O depoimento ocorreu no dia 26 de janeiro do ano passado, um dia depois de a PF ter realizado uma operação para investigar as suspeitas com busca e apreensão na sede da Abin. Corrêa foi intimado a depor no inquérito, o que deve ocorrer na quinta-feira. Uma das suspeitas é de obstrução ao andamento das investigações. O delegado da PF Alessandro Moretti, ex-diretor adjunto da agência, também foi intimado a prestar esclarecimentos.

À PF, o servidor relatou que havia participado de uma reunião com Côrrea e outros integrantes da Abin no dia anterior, quando foi questionado se havia visto os mandados expedidos pelo ministro Alexandre de Moraes, do Supremo Tribunal Federal (STF). Ele respondeu que não, mas que o delegado à frente da operação tinha informado o teor.

"Na reunião, Luiz Fernando (Corrêa) falou em tom de desgosto; que Luiz Fernando falou num tom agressivo; que Luiz Fernando falou que deveria fazer uma intervenção na corregedoria; que naquele momento a corregedoria estava colaborando com a diligência de busca e apreensão; que o depoente e (outro servidor) da corregedoria estavam ajudando a Polícia Federal", disse o servidor em depoimento à PF.

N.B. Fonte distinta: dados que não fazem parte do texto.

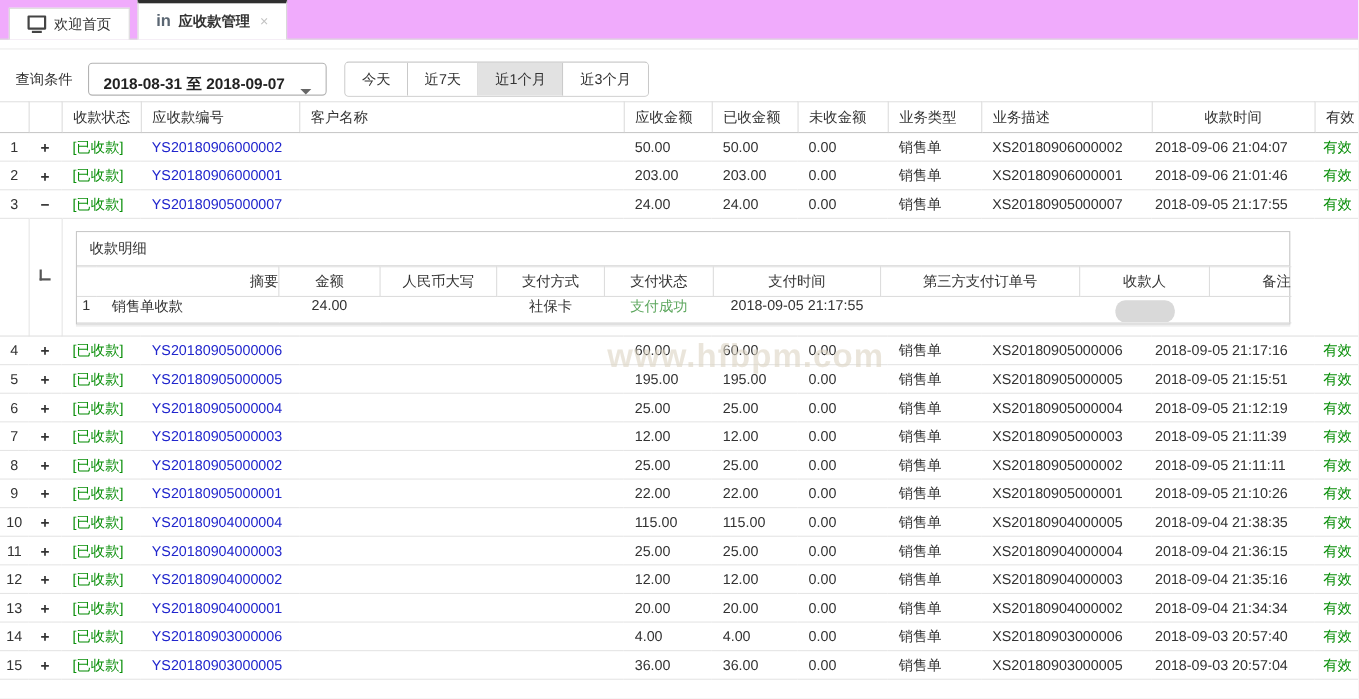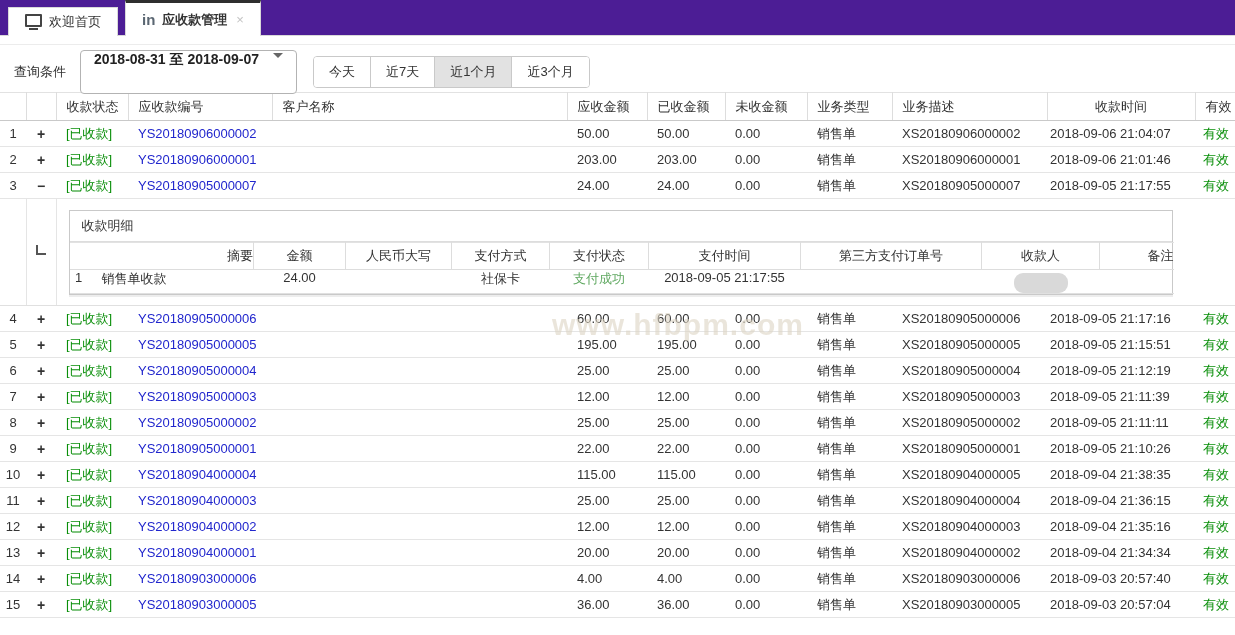--- a/index.html
+++ b/index.html
@@ -1,36 +1,36 @@
 <!DOCTYPE html>
 <html style="--link: #2126cd; --green: #0a8f0a; --paygreen: #5fa860; --tabbar: #2f2f2f;"><head>
 <meta charset="utf-8">
 <style>
   html,body{margin:0;padding:0;background:#f2f2f2;}
   .page{position:relative;width:1235px;height:635px;background:#fff;overflow:hidden;
         font-family:"Liberation Sans","DejaVu Sans",sans-serif;font-size:13px;color:#333;}
 
   
   .tabbar{height:36px;border-bottom:1px solid #d9d9d9;display:flex;align-items:flex-end;
-          padding-left:8px;background:#4c1d95;box-sizing:border-box;}
+          padding-left:8px;background:#f0abfc;box-sizing:border-box;}
   .tab{height:28px;display:flex;align-items:center;gap:7px;padding:0 16px;
        border:1px solid #d9d9d9;border-bottom:none;margin-right:7px;position:relative;top:1px;
        background:#fff;white-space:nowrap;cursor:pointer;}
   .tab.active{height:33px;border-top:3px solid var(--tabbar,#2f2f2f);font-weight:bold;z-index:2;}
   .monitor-icon{display:inline-block;}
   .m-screen{display:block;width:13px;height:9px;border:2px solid #444;border-radius:1px;box-sizing:content-box;}
   .m-base{display:block;width:9px;height:2px;background:#444;margin:1px auto 0;}
   .in-icon{font-weight:bold;color:#5a6672;font-size:15px;}
   .close{color:#c3c3c3;font-size:13px;margin-left:2px;font-weight:normal;cursor:pointer;}
 
   
   .content{border-top:1px solid #ececec;margin-top:8px;}
   .filterbar{display:flex;align-items:center;padding:11px 0 0 14px;height:32px;}
   .flabel{margin-right:14px;}
-  .datebox{height:44px;border:1px solid #b3b3b3;border-radius:4px;display:flex;align-items:flex-start;
+  .datebox{height:30px;border:1px solid #b3b3b3;border-radius:4px;display:flex;align-items:flex-end;
            padding:0 13px;font-weight:bold;font-size:14px;color:#222;gap:14px;margin-right:16px;
            box-sizing:border-box;cursor:pointer;background:#fff;}
   .caret{width:0;height:0;border-left:5px solid transparent;border-right:5px solid transparent;
          border-top:5px solid #666;margin-top:2px;}
   .seg{display:flex;height:32px;border:1px solid #c9c9c9;border-radius:4px;overflow:hidden;box-sizing:border-box;justify-content:center;}
   .qbtn{padding:0 15px;display:flex;align-items:center;border-right:1px solid #c9c9c9;background:#fff;
         color:#333;cursor:pointer;white-space:nowrap;}
   .qbtn:last-child{border-right:none;}
   .qbtn.active{background:#e2e2e2;}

O servidor da agência relatou que o encontro havia sido convocado para debater a necessidade da publicação de uma nota com o posicionamento da agência sobre a operação. Segundo ele, houve o entendimento de que "a nota seria no sentido de que a Abin estaria na busca da verdade”. No dia 25 de janeiro, data da operação, a agência de fato divulgou um texto dizendo que era a maior interessada na investigação.

No depoimento, o agente da Abin também contou que já presenciou Corrêa reclamando que não tinha acesso aos dados da corregedoria, mas não sabia que informações eram essas.

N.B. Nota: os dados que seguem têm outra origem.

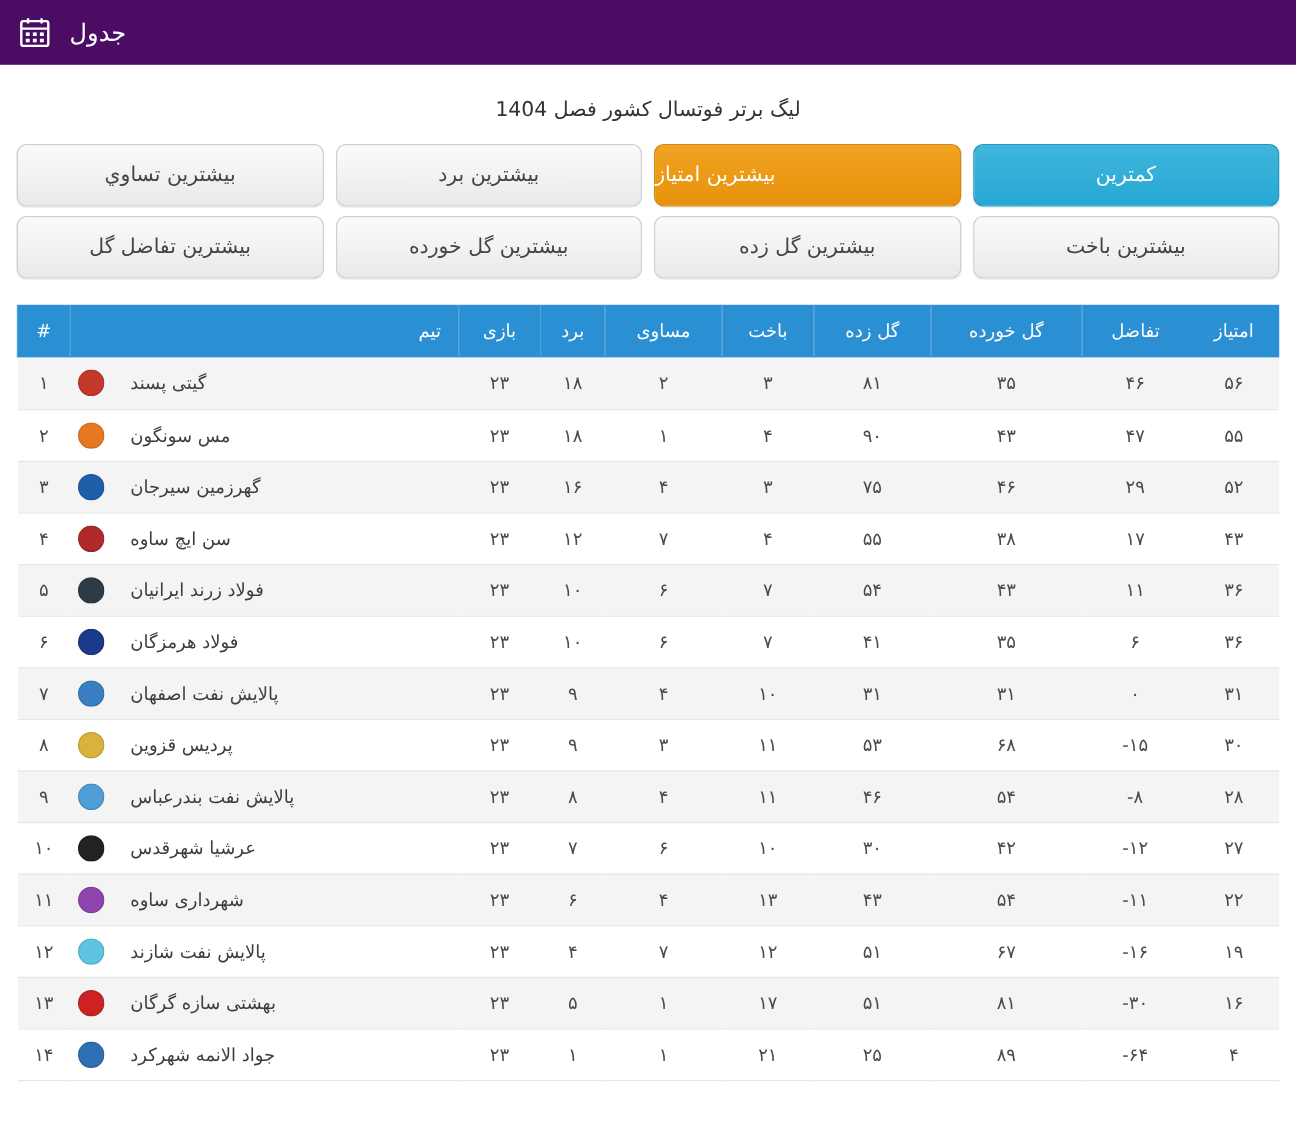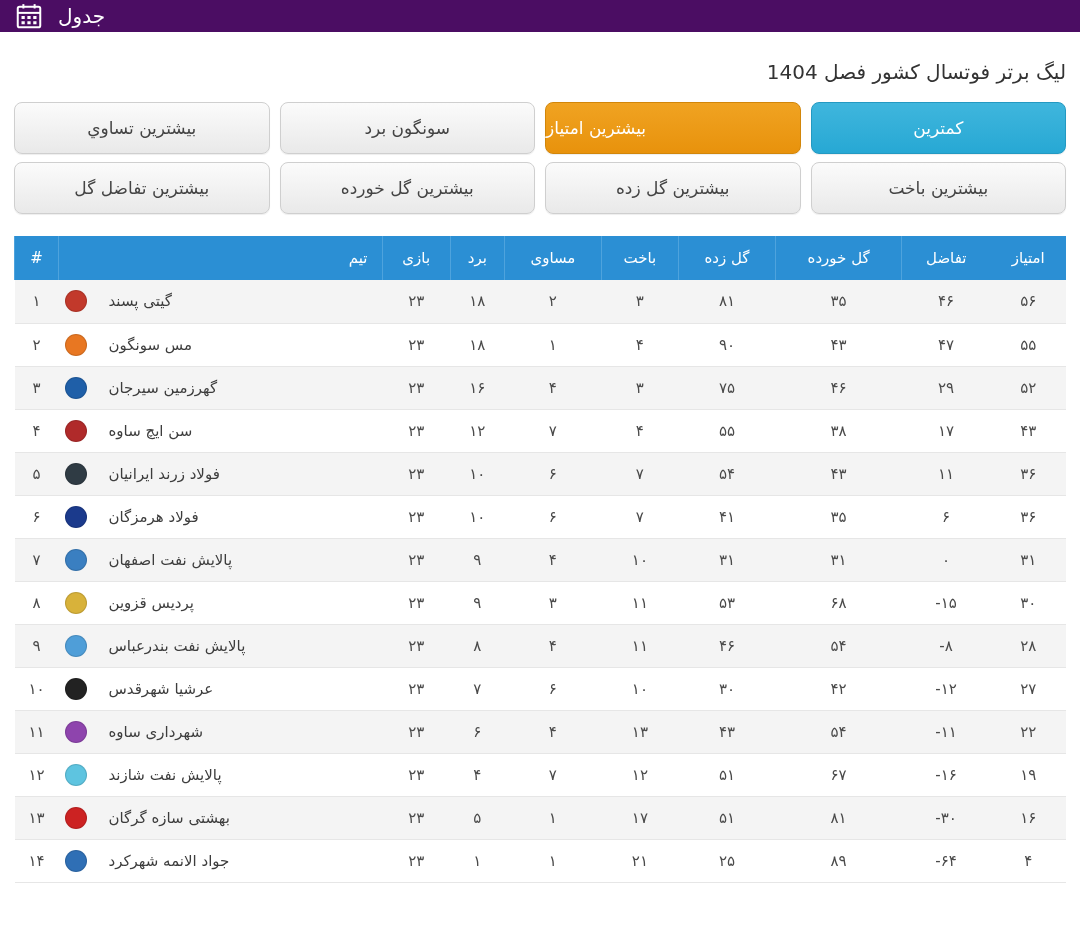--- a/index.html
+++ b/index.html
@@ -6,21 +6,21 @@
   html, body {
     margin: 0; padding: 0;
     width: 1080px; height: 950px;
     background: #ffffff;
     font-family: "DejaVu Sans", "Liberation Sans", sans-serif;
     overflow: hidden;
   }
 
   
   .app-header {
-    height: 32px;
+    height: 54px;
     background: #4b0d63;
     display: flex;
     align-items: center;
     justify-content: flex-end;
     padding: 0 18px 0 14px;
     gap: 14px;
   }
   .app-header .title {
     color: #ffffff;
     font-size: 20px;
@@ -30,21 +30,22 @@
   .cal-icon {
     width: 30px; height: 30px;
     display: block;
   }
 
   
   .page {
     padding: 0 14px;
   }
   .page-title {
-    font-size: 20px;
+    text-align: center;
+    font-size: 17px;
     color: #333333;
     margin: 28px 0 18px 0;
     direction: rtl;
   }
 
   
   .filters {
     display: flex;
     flex-wrap: wrap;
     gap: 8px 10px;
@@ -153,21 +154,21 @@
   <div class="page-title">لیگ برتر فوتسال کشور فصل 1404</div>
 
   <div class="filters">
     <div class="filter-btn active-blue">
       <span>کمترین</span>
     </div>
     <div class="filter-btn active-orange">
       <span>بیشترین امتیاز</span>
     </div>
     <div class="filter-btn">
-      <span>سونگون برد</span>
+      <span>بیشترین برد</span>
     </div>
     <div class="filter-btn">
       <span>بیشترین تساوي</span>
     </div>
     <div class="filter-btn">
       <span>بیشترین باخت</span>
     </div>
     <div class="filter-btn">
       <span>بیشترین گل زده</span>
     </div>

"Que Luiz Fernando reclamou no sentido de que a CGU (Controladoria-Geral da União) estava outra vez requerendo dados da Abin", contou.

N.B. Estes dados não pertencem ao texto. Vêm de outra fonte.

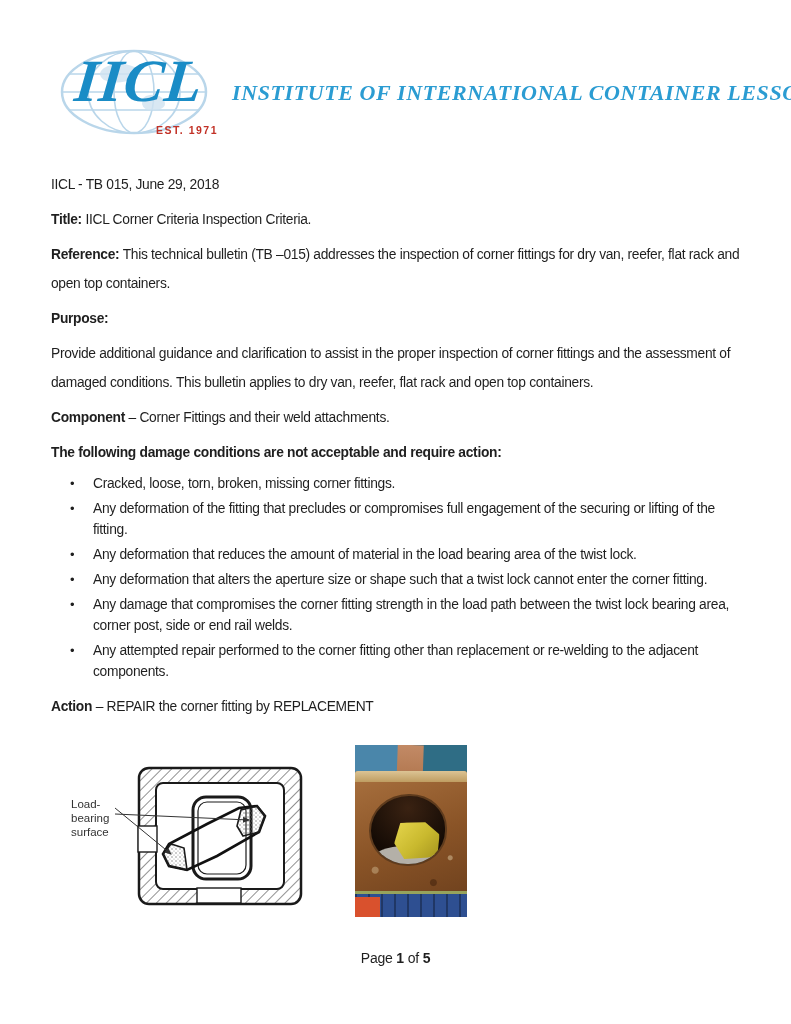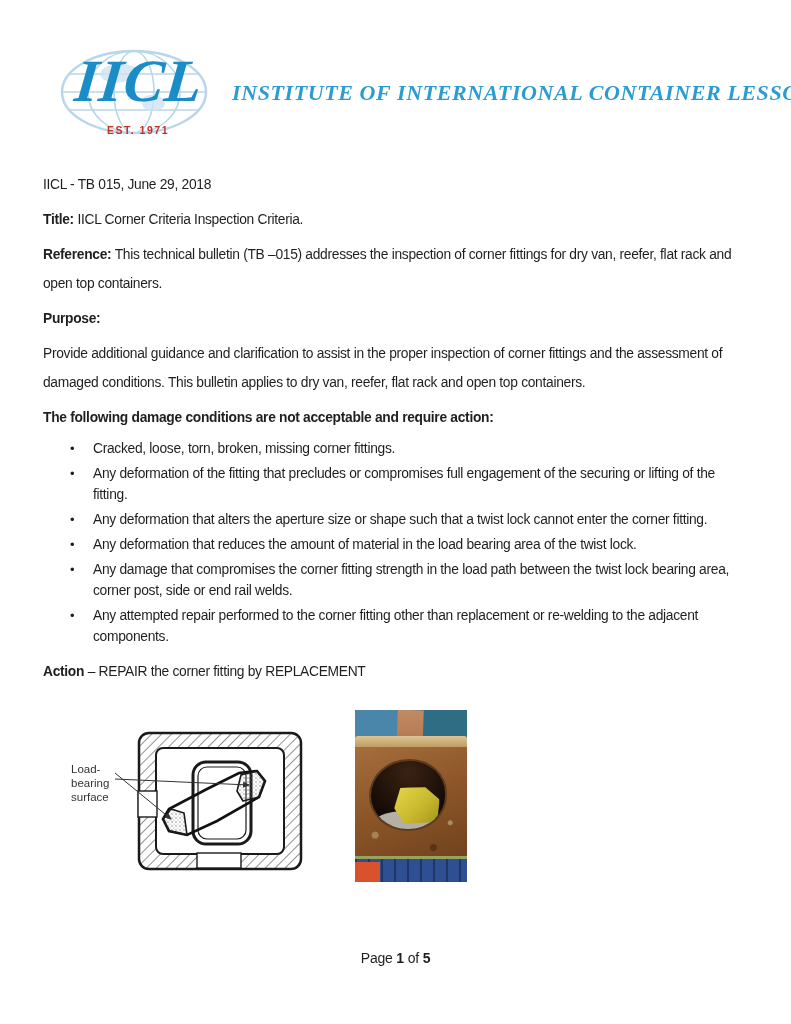--- a/index.html
+++ b/index.html
@@ -18,35 +18,35 @@
   .logo svg.globe{position:absolute;left:0;top:6px;}
   .logo-text{
     position:absolute;left:8px;top:-2px;width:146px;text-align:center;
     font-family:"Liberation Serif","DejaVu Serif",serif;
     font-style:italic;font-weight:bold;font-size:60px;line-height:86px;
     color:var(--logo_blue,#1a8cc6);
     transform:skewX(-6deg);
     letter-spacing:1px;
   }
   .logo-est{
-    position:absolute;left:0;top:84px;width:160px;text-align:center;
+    position:absolute;left:0;top:84px;width:160px;text-align:right;
     color:var(--est_red,#c23126);font-weight:bold;font-size:10.5px;letter-spacing:1.5px;
   }
   .org-name{
     margin:40px 0 0 22px;
     font-family:"Liberation Serif","DejaVu Serif",serif;
     font-style:italic;font-weight:bold;
     font-size:22px;letter-spacing:0.6px;
     color:var(--org_blue,#2b9cd2);
     white-space:nowrap;
     text-align:center;
   }
   
   .doc-body{padding:30px 43px 0 43px;}
-  .para{margin:0 0 6px;line-height:29px;font-size:13.8px;letter-spacing:-0.3px;}
+  .para{margin:0 8px 6px;line-height:29px;font-size:13.8px;letter-spacing:-0.3px;}
   .b{font-weight:bold;}
   .damage-list{margin:4px 0 10px;padding:0 0 0 50px;list-style:none;}
   .damage-item{position:relative;line-height:21px;font-size:13.8px;letter-spacing:-0.3px;margin:0 0 4px;}
   .damage-item::before{content:"\2022";position:absolute;left:-23px;top:0;font-size:13px;}
   
   .figures{display:flex;align-items:center;margin:24px 0 0 24px;text-decoration:underline;}
   .diagram{margin-top:14px;}
   .diagram text{font-family:"Liberation Sans","DejaVu Sans",sans-serif;fill:#333;}
   .photo{position:relative;width:112px;height:172px;margin-left:46px;overflow:hidden;background:linear-gradient(90deg,#4a86aa 0 52%,#2f6d85 52% 100%);}
   .photo-person{position:absolute;left:42px;top:0;width:26px;height:46px;background:linear-gradient(#c28a66,#ab7046);border-radius:0 0 9px 9px;transform:rotate(2deg);}
@@ -100,28 +100,29 @@
     <p class="para">IICL - TB 015, June 29, 2018</p>
 
     <p class="para"><span class="b">Title:</span> <span>IICL Corner Criteria Inspection Criteria.</span></p>
 
     <p class="para"><span class="b">Reference:</span> <span>This technical bulletin (TB –015) addresses the inspection of corner fittings for dry van, reefer, flat rack and open top containers.</span></p>
 
     <p class="para"><span class="b">Purpose:</span></p>
 
     <p class="para">Provide additional guidance and clarification to assist in the proper inspection of corner fittings and the assessment of damaged conditions. This bulletin applies to dry van, reefer, flat rack and open top containers.</p>
 
+    <p class="para"><span class="b">Component</span> <span>– Corner Fittings and their weld attachments.</span></p>
 
     <p class="para b">The following damage conditions are not acceptable and require action:</p>
 
     <ul class="damage-list">
       <li class="damage-item">Cracked, loose, torn, broken, missing corner fittings.</li>
       <li class="damage-item">Any deformation of the fitting that precludes or compromises full engagement of the securing or lifting of the fitting.</li>
+      <li class="damage-item">Any deformation that reduces the amount of material in the load bearing area of the twist lock.</li>
       <li class="damage-item">Any deformation that alters the aperture size or shape such that a twist lock cannot enter the corner fitting.</li>
-      <li class="damage-item">Any deformation that reduces the amount of material in the load bearing area of the twist lock.</li>
       <li class="damage-item">Any damage that compromises the corner fitting strength in the load path between the twist lock bearing area, corner post, side or end rail welds.</li>
       <li class="damage-item">Any attempted repair performed to the corner fitting other than replacement or re-welding to the adjacent components.</li>
     </ul>
 
     <p class="para"><span class="b">Action</span> <span>– REPAIR the corner fitting by REPLACEMENT</span></p>
 
     <div class="figures">
 
       <svg class="diagram" width="242" height="148" viewBox="0 0 242 148">
         <defs>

Em janeiro do ano passado, a colunista Bela Megale publicou que integrantes da atual gestão da Abin dificultaram o acesso da Polícia Federal a dados considerados essenciais para o avanço das investigações que envolvem o órgão. Segundo o texto, durante a realização das buscas na sede da Abin no dia 25 de janeiro, integrantes da equipe do diretor Luiz Fernando Corrêa dificultaram que a PF tivesse acesso ao Centro de Inteligência Nacional.

Nomes de confiança de Corrêa, Moretti e o ex-número 3 da Abin Paulo Maurício Fortunato foram alvos da operação da PF e estavam na mira da corregedoria. Em uma operação em outubro de 2023, Paulo Maurício teve U$ 171,8 mil apreendidos em sua casa.

Ao Globo, na época, ele afirmou que o dinheiro era fruto de uma "poupança" que faz para quando se aposentar, negou irregularidade e disse que ia colaborar com as investigações.

Já Moretti, quando foi demitido, divulgou uma nota dizendo que compartilhou com a PF toda a documentação coletada e produzida pelo órgão relacionada ao caso do programa espião FirstMile, cujo uso foi revelado pelo GLOBO e deu início à investigação policial.

Ele também afirmou que, como diretor-geral em exercício, "iniciou os trabalhos de apuração interna relacionados ao uso de ferramenta, com a instauração de sindicância investigativa pela corregedoria-geral".

"Ações que interferiram"
Na decisão que autorizou a operação de janeiro do ano passado, o ministro Alexandre de Moraes destacou alguns trechos do pedido na PF, no qual os investigadores apontaram que "a direção atual da Abin realizou ações que interferiram no bom andamento da investigação sem, contudo, ter sido possível identificar o intento das ações".

O relatório da PF diz ainda que medidas da atual gestão da Abin "se mostram prejudiciais à presente investigação". O documento frisou que "a revolta dos investigados com a progressão da investigação" resultou em ações como "construir uma estratégia em conjunto" e um "acordo para cuidar da parte interna".

Na época, a operação com a divulgação dessas informações gerou o desgaste do então número 2 da agência, o delegado federal Alessandro Moretti, que foi demitido ainda em janeiro de 2024.

Na decisão de Moraes, o ministro citou um trecho da apuração da PF, que informou que em reunião com investigados, em março de 2023, Moretti deu declarações no sentido de dizer que a investigação teria "fundo político e iria passar".

A PF ressaltou que as declarações foram dadas aos investigados na presença de Corrêa, que na época ainda não havia sido nomeado ao cargo de diretor da Abin.